Task brief:
Reproduce, exactly and in full, only the lines below from the one containing "Tables: 16/16 ✓" through the one containing "Database Tables: 16".

Edit tracking data:
::::
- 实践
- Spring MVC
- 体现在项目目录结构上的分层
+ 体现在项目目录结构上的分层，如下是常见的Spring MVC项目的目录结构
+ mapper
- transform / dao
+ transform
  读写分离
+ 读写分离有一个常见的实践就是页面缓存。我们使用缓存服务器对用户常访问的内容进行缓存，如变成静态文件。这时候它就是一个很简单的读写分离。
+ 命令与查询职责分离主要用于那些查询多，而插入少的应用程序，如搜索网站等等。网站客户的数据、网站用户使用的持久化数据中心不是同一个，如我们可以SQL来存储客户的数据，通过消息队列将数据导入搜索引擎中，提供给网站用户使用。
::::
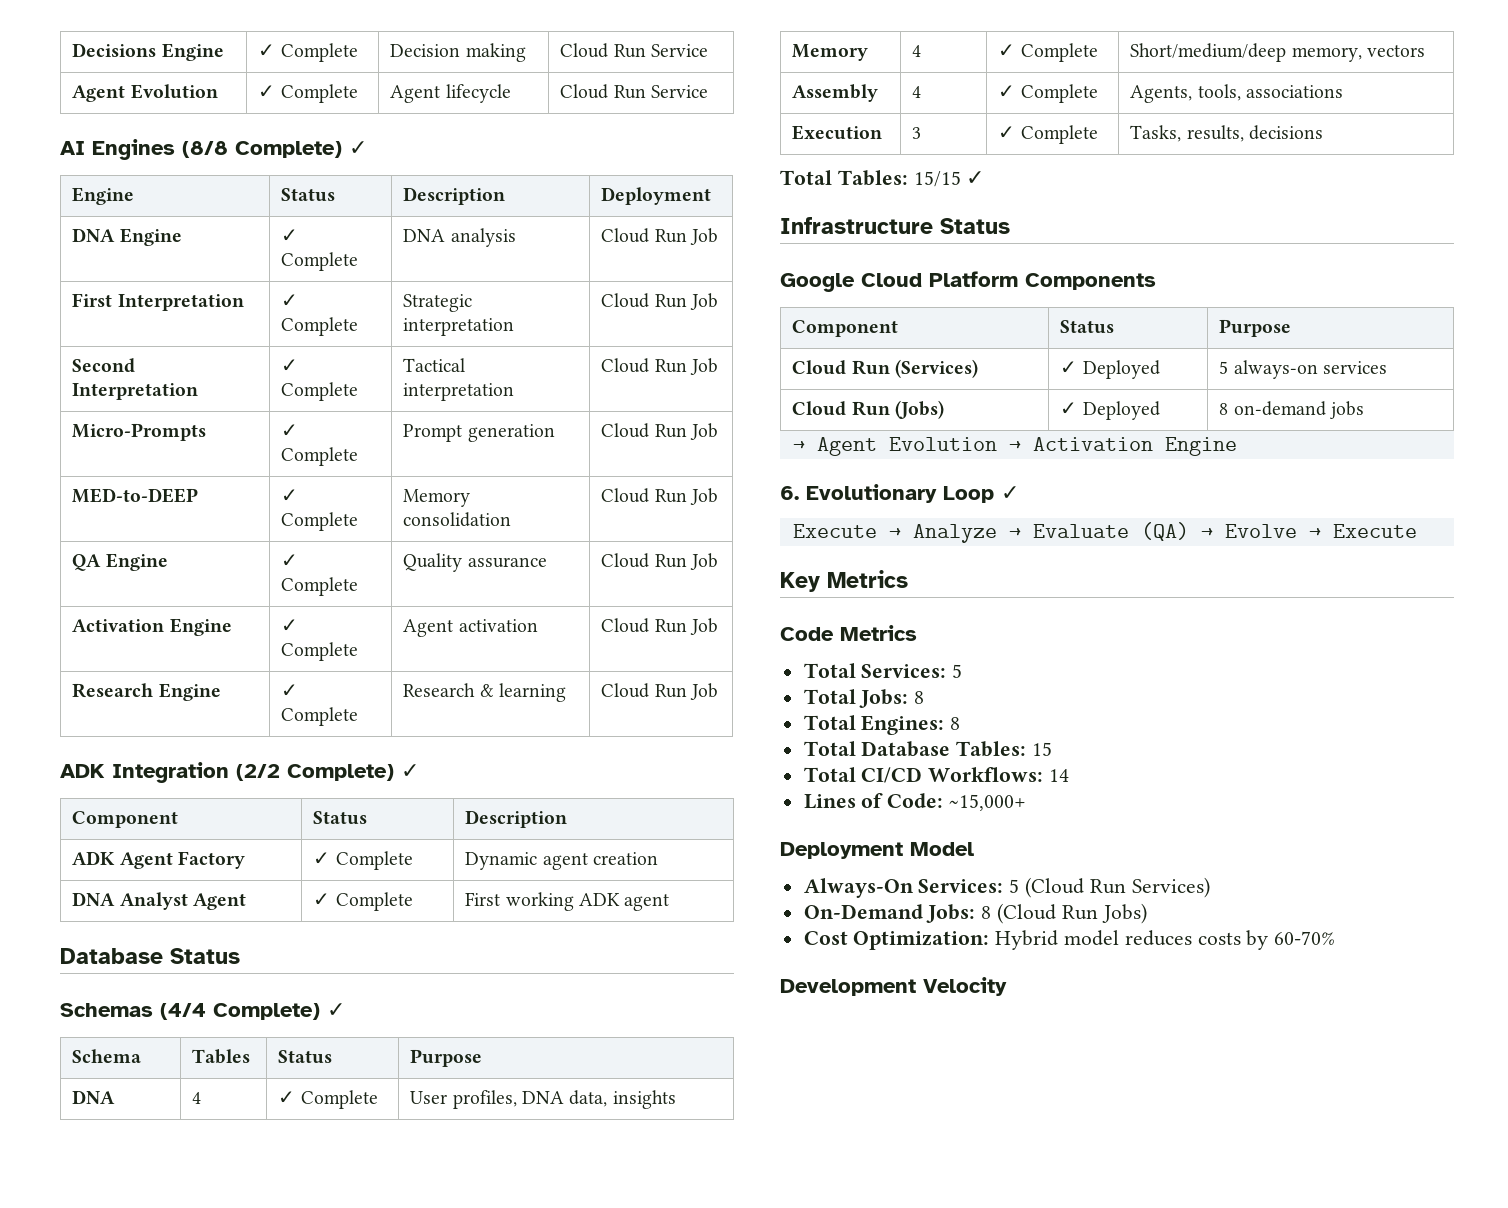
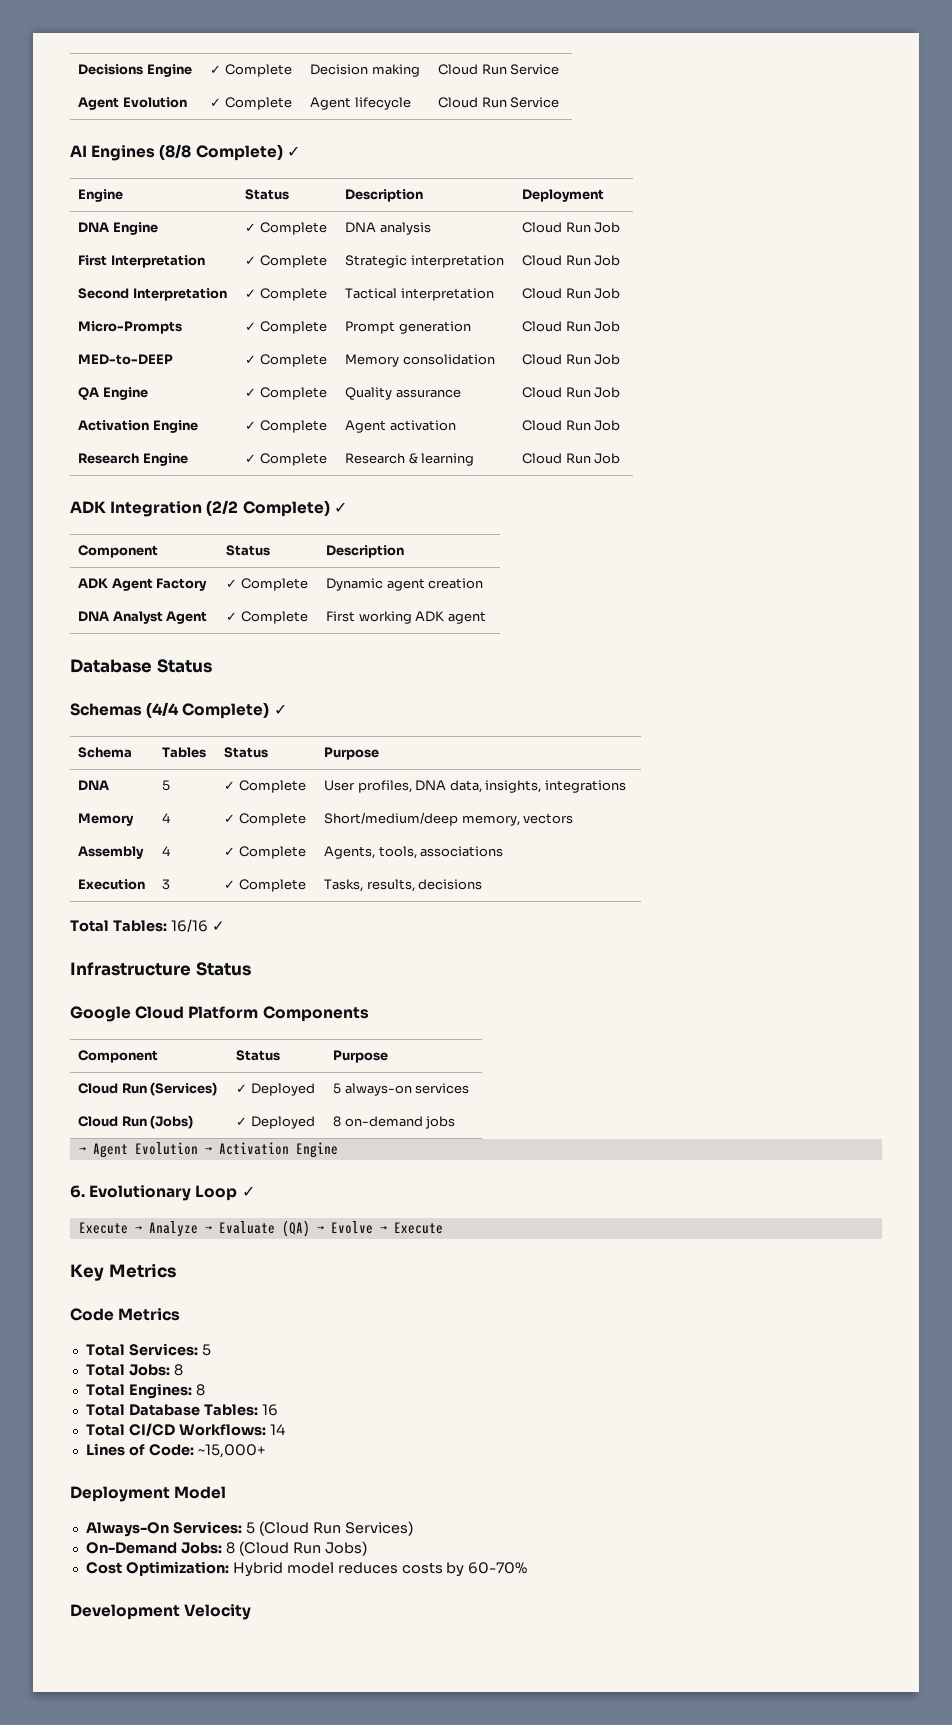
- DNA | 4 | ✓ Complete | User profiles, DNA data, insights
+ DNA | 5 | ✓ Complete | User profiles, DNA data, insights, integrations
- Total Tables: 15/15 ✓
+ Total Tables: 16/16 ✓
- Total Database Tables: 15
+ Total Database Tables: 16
::::
Answer area:
+ Total Tables: 16/16 ✓
- Total Database Tables: 15
+ Total Database Tables: 16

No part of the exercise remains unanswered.